Vertically Integrated Projects

The goal of Vertically Integrated Projects (VIPs) is to connect diverse students to the generation of new knowledge. The hallmark of a Research 1 university, like UArizona, is the amazing scholarly activity of faculty, staff, and students. VIPs provide a framework for aligning faculty inquiry and teaching efforts while engaging students in authentic research and inquiry. 

VIPs emphasize access and inclusion of under-represented groups, working to break down barriers to participation in science, research, and knowledge creation. Teams of students work on VIPs and experience the benefits of community and belonging through multi-year research and inquiry experiences within supportive networks. With a focus on tangible outcomes produced in a team setting, students develop valuable, in-demand skills. 

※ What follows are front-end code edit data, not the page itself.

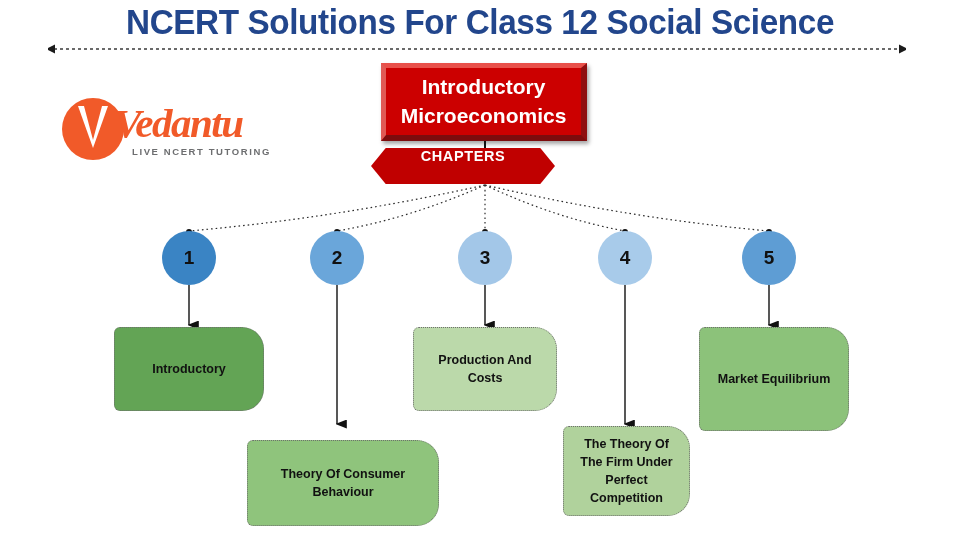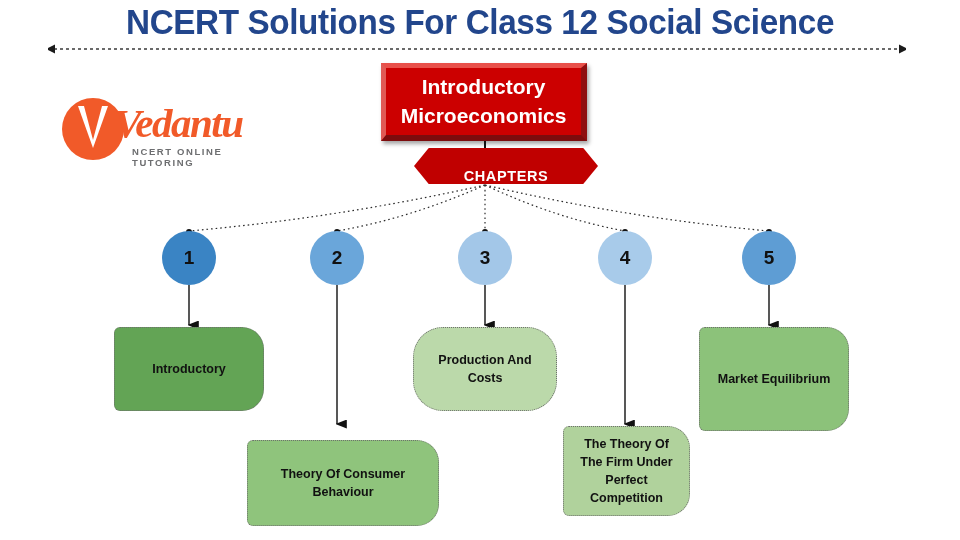"NCERT ONLINE TUTORING" div { text: NCERT ONLINE -> LIVE NCERT }
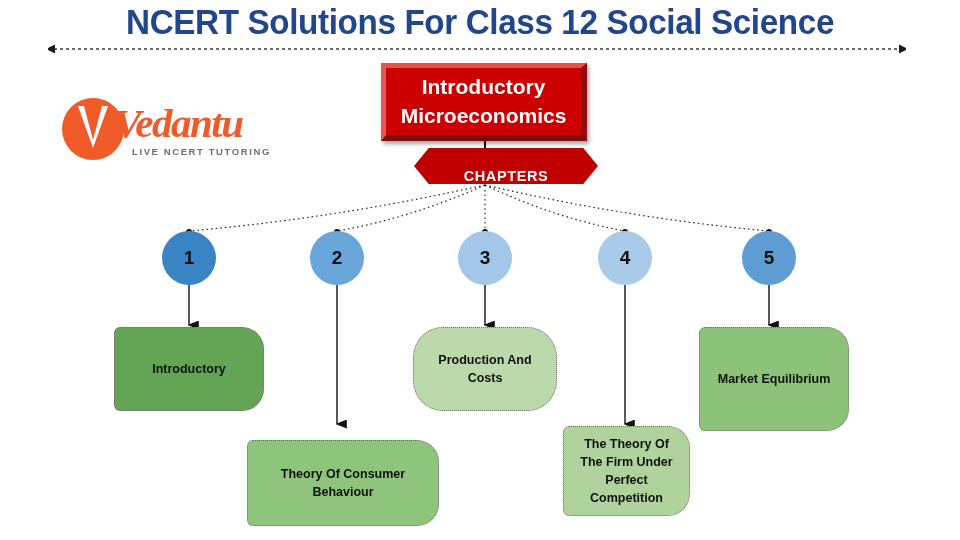"CHAPTERS" #chapters-banner { align-items: flex-end -> flex-start; left: 414px -> 371px }
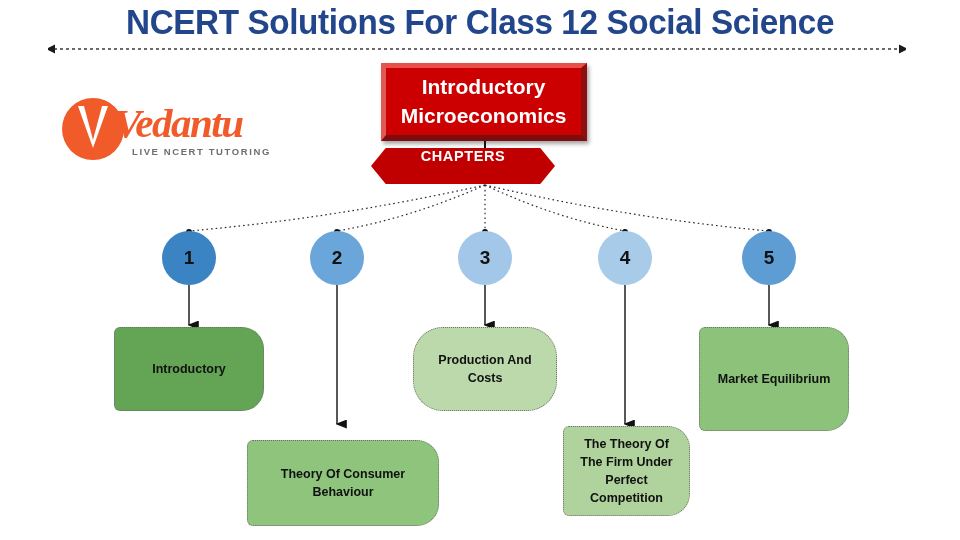"Production And Costs" div.chapter-box { border-radius: 30px -> none }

Additionally, VIPs reach across departments and outside of campus walls. VIPs link UArizona programs with complementary aims as well as connect them to community partners and existing K12 and first-year initiatives. VIPs are a cornerstone methodology within a cohesive program inspired by resilience, sustainable development, and other frameworks for solving global grand challenges.

Agrivoltaics: Food, Energy, and Water Solutions

Investigates how to best grow food and produce solar energy in the same location to maximize food and energy production and minimize water usage.

Project Website

Assessing Resilience of Arizona Grasslands to Changes in the North American Monsoon

Seeks to fill a knowledge gap by researching the impacts of extreme drought on rangeland ecosystem services. (also known as RainManSr)

Project Website

BEST-CLIM: Best Ecosystem STructure for CLImate Mitigation

Looks at the interaction between climate and arid landscapes: the team assesses the best vegetation structure and density for maximizing arid environments’ abilities to contribute to climate cooling.

Project Website

Coral Reef Resilience: Biosphere 2 Science at Scale

Uses the unique Biosphere 2 research facility to mimic the effects of a warming climate on coral reefs and, specifically, to understand the interaction of living and nonliving factors on the physiology and health of corals.

Project Website

Desert Laboratory on Tumamoc Hill

This institution leverages its long-term (greater than 100 years!) urban field station to research the dynamics of how life adapts and responds to aridity and climate change variability.

Project Website

Heat, Housing, and Health+: Understanding Vulnerability and Building Resilience within Manufactured Housing Communities (H3+)

 Investigates indoor consequences of rising temperatures — the unequal risks of heat to mobile homes residents.

Project Website

Integrated Climate Research: Ecology, Water, and Weather (ICREWW)

Seeks to address the question “How do climate variables change over time and affect one another?”

Project Website

Redox Flow Batteries (RFBs) for Long-Duration Energy Storage

Seeks to develop a new technology for Redox Flow Batteries that would allow long-term energy storage to be possible, thereby addressing a major challenge for current renewable energy systems — an important and innovative solution in the face of climate change.

Project Website

Tucson Bee Collaborative

Investigates specific species — native bees — impacted by threats such as climate change and works to increase knowledge and awareness of these bees to advance conservation efforts.